Instant Delivery

Instant delivery

In the future, instant delivery of an item could take place using technology similar to transporters in science fiction novels. In the meantime, companies both large and small are working hard to make instant delivery of items as close to a reality as possible.

Same day delivery is very much a reality in many cities across the world, and the financial rewards for successful businesses venturing into this realm are enticing enough to prompt expansion into a growing number of locations each year. One particular taxi-hybrid service might also be planning to join the same day delivery bandwagon in the not too distant future.

Uber is a taxi-hybrid app service that connects drivers with those needing a ride. To access the service, an individual signs up at, downloads the company application for their cell phone, and taps in his or her request for a ride. The app displays the cost range of the ride, finds the nearest driver, and allows both the driver and rider to keep track of each other’s location via GPS. With it’s easily accessible application service, it isn’t hard to fathom package delivery being far behind.

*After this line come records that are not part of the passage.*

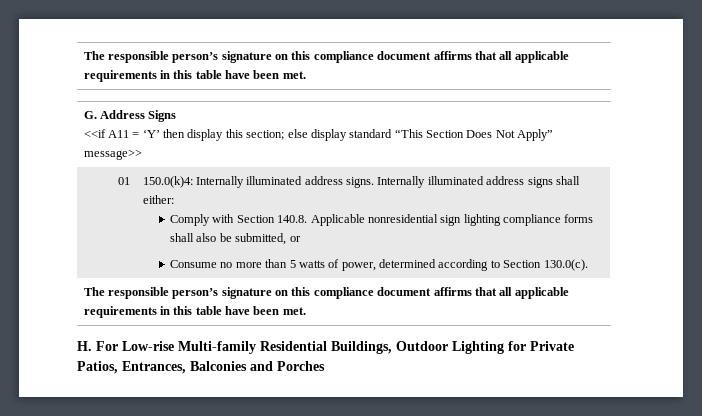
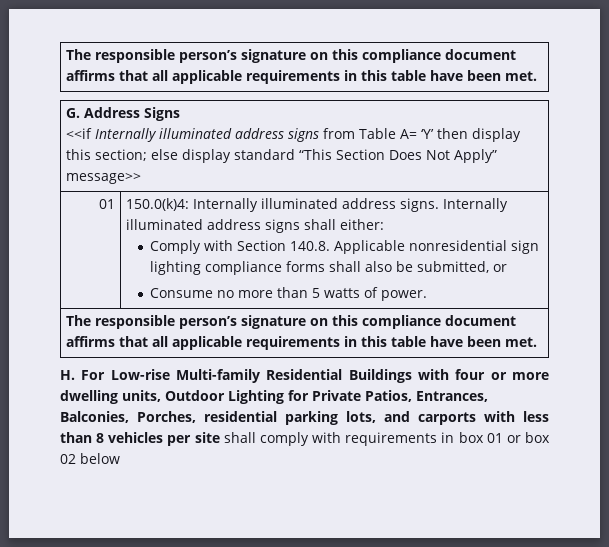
  G. Address Signs
- <<if A11 = ‘Y’ then display this section; else display standard “This Section Does Not Apply” message>>
+ <<if Internally illuminated address signs from Table A= ‘Y’ then display this section; else display standard “This Section Does Not Apply” message>>
  01 | 150.0(k)4: Internally illuminated address signs. Internally illuminated address signs shall either:
  Comply with Section 140.8. Applicable nonresidential sign lighting compliance forms shall also be submitted, or
- Consume no more than 5 watts of power, determined according to Section 130.0(c).
+ Consume no more than 5 watts of power.
- H. For Low-rise Multi-family Residential Buildings, Outdoor Lighting for Private Patios, Entrances, Balconies and Porches
+ H. For Low-rise Multi-family Residential Buildings with four or more dwelling units, Outdoor Lighting for Private Patios, Entrances, Balconies, Porches, residential parking lots, and carports with less than 8 vehicles per site shall comply with requirements in box 01 or box 02 below

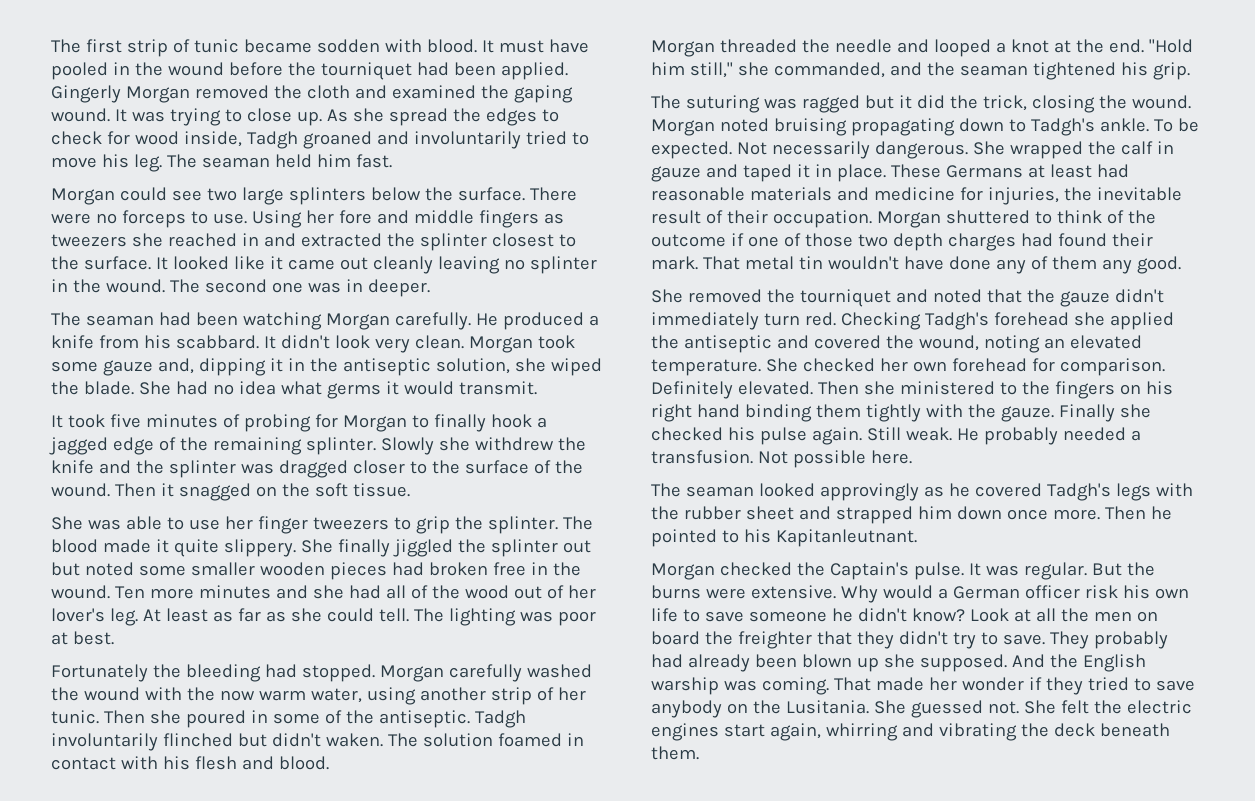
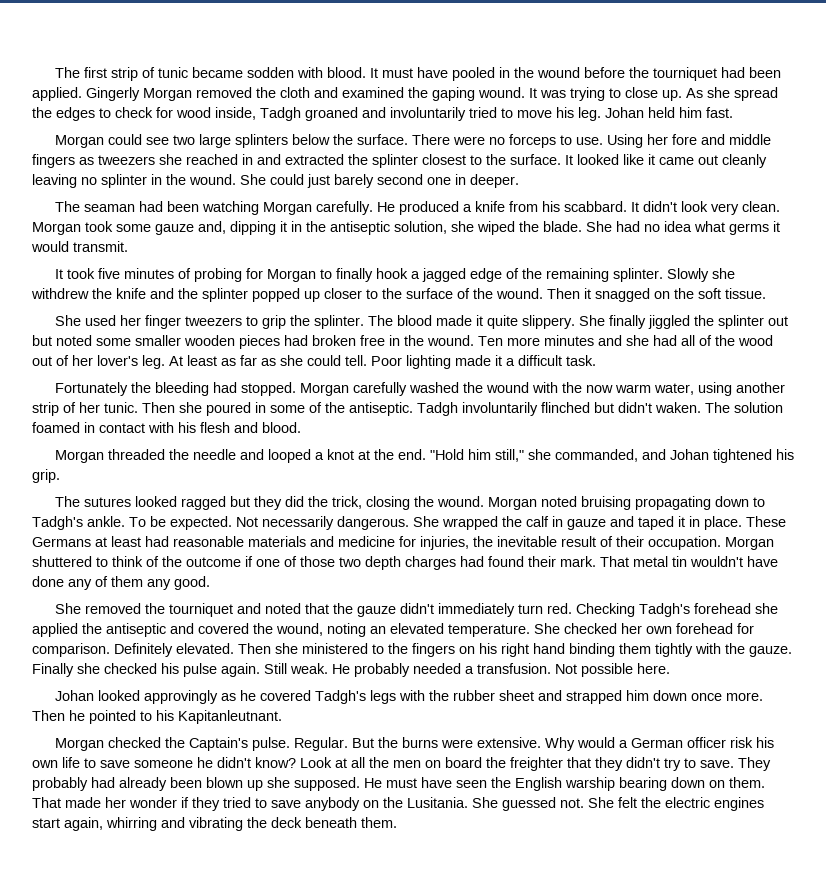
- The seaman held him fast.
+ Johan held him fast.
- The second one was in deeper.
+ She could just barely second one in deeper.
- Slowly she withdrew the knife and the splinter was dragged closer to the surface of the wound.
+ Slowly she withdrew the knife and the splinter popped up closer to the surface of the wound.
- She was able to use her finger tweezers to grip the splinter.
+ She used her finger tweezers to grip the splinter.
- The lighting was poor at best.
+ Poor lighting made it a difficult task.
- "Hold him still," she commanded, and the seaman tightened his grip.
+ "Hold him still," she commanded, and Johan tightened his grip.
- The suturing was ragged but it did the trick, closing the wound.
+ The sutures looked ragged but they did the trick, closing the wound.
- The seaman looked approvingly as he covered Tadgh's legs with the rubber sheet and strapped him down once more.
+ Johan looked approvingly as he covered Tadgh's legs with the rubber sheet and strapped him down once more.
- It was regular.
+ Regular.
- And the English warship was coming.
+ He must have seen the English warship bearing down on them.

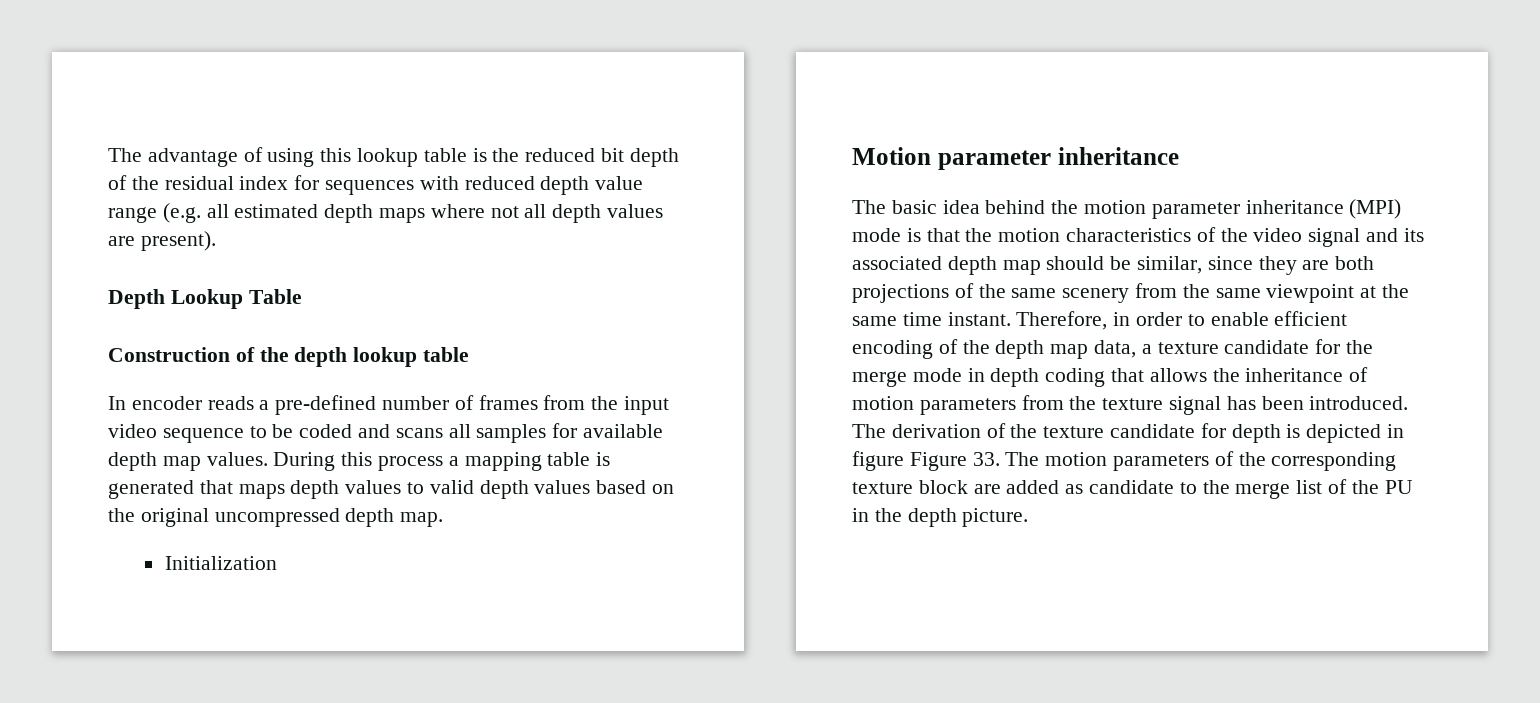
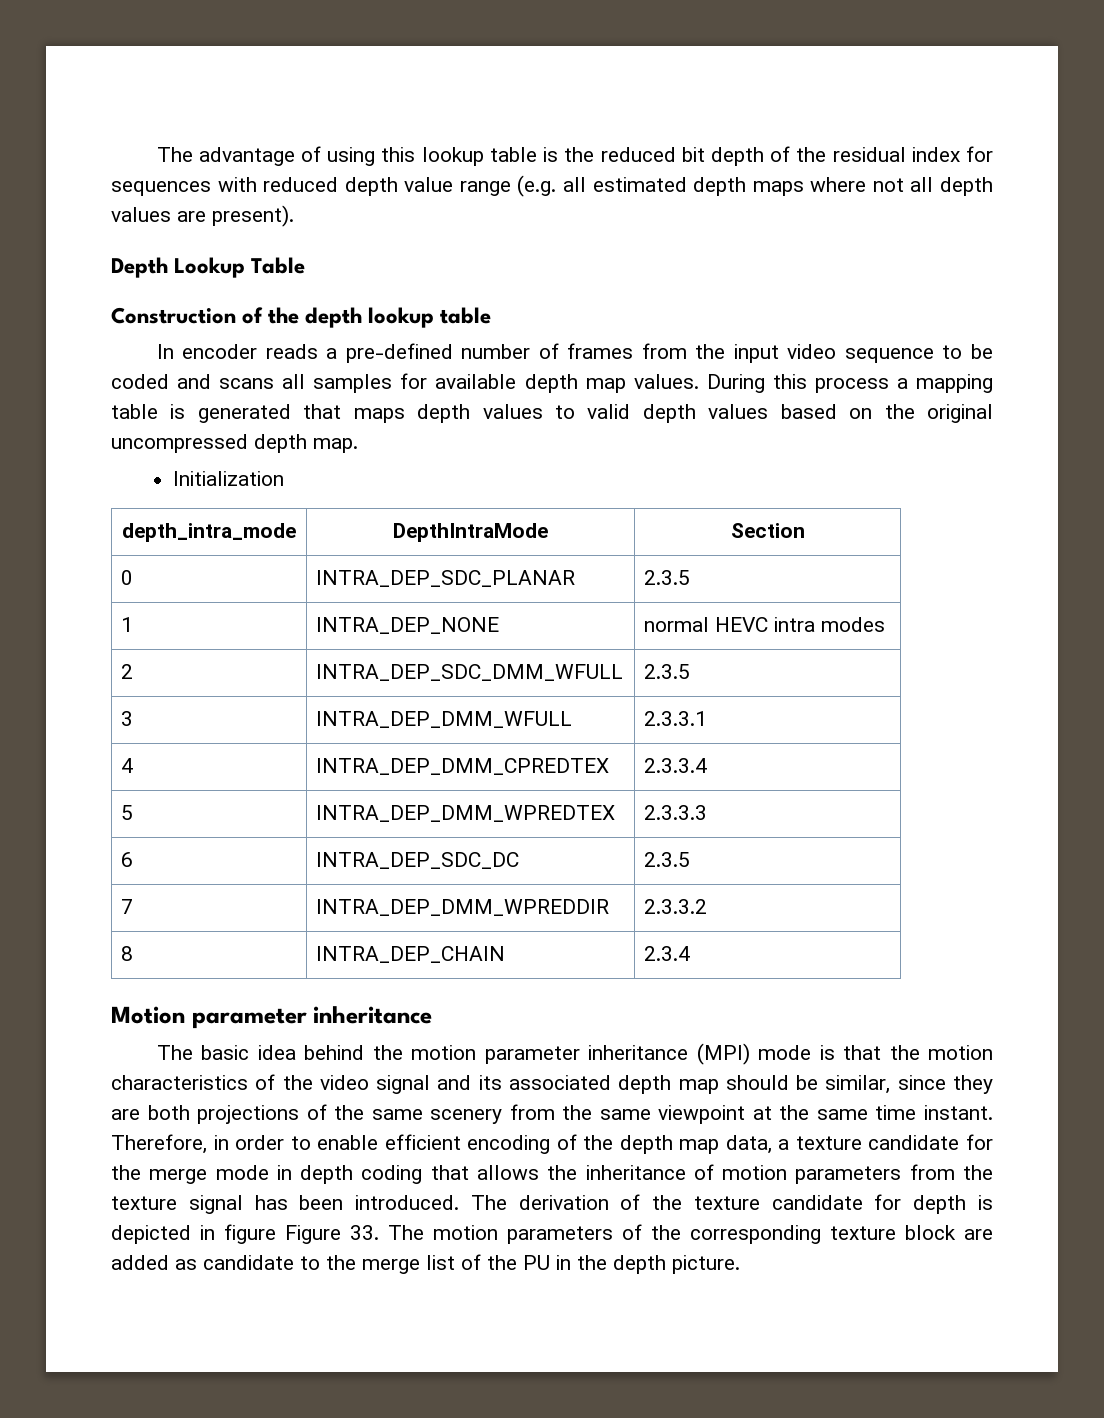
+ depth_intra_mode | DepthIntraMode | Section
+ 0 | INTRA_DEP_SDC_PLANAR | 2.3.5
+ 1 | INTRA_DEP_NONE | normal HEVC intra modes
+ 2 | INTRA_DEP_SDC_DMM_WFULL | 2.3.5
+ 3 | INTRA_DEP_DMM_WFULL | 2.3.3.1
+ 4 | INTRA_DEP_DMM_CPREDTEX | 2.3.3.4
+ 5 | INTRA_DEP_DMM_WPREDTEX | 2.3.3.3
+ 6 | INTRA_DEP_SDC_DC | 2.3.5
+ 7 | INTRA_DEP_DMM_WPREDDIR | 2.3.3.2
+ 8 | INTRA_DEP_CHAIN | 2.3.4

Uber has many investors, including CEO Jeff Bezos and Google. The potential of joining with these heavyweights in the technology realm has many implications. Could Uber collaborate with Google to pair Google’s existing self-driving car technology with Uber’s app system? Could both be used to deliver products for Amazon? While Uber is remaining tight-lipped about its future ventures, it’s actions might speak louder than any potential words.

Besides receiving healthy investment capital from major technology players, Uber has actively demonstrated its interest in the delivery business. On July 19, 2013, Uber offered the opportunity for users of its app software to order ice cream in multiple cities across the United States and several internationally. The service required a minimum purchase and was only available until 5 p.m. that day. Still, the promotional opportunity gave users the chance to experience ordering an item from their phone and having it delivered to their location shortly after ordering it.

While it’s unlikely that Uber will throw its hat into the ice cream delivery business, it is more likely to use the experience gained from the promotion to work out kinks in its software as a delivery tool.

Do you think the Postal Service could use similar technology in the future to employ carriers on demand when customers request transport of a local item through their cell phone?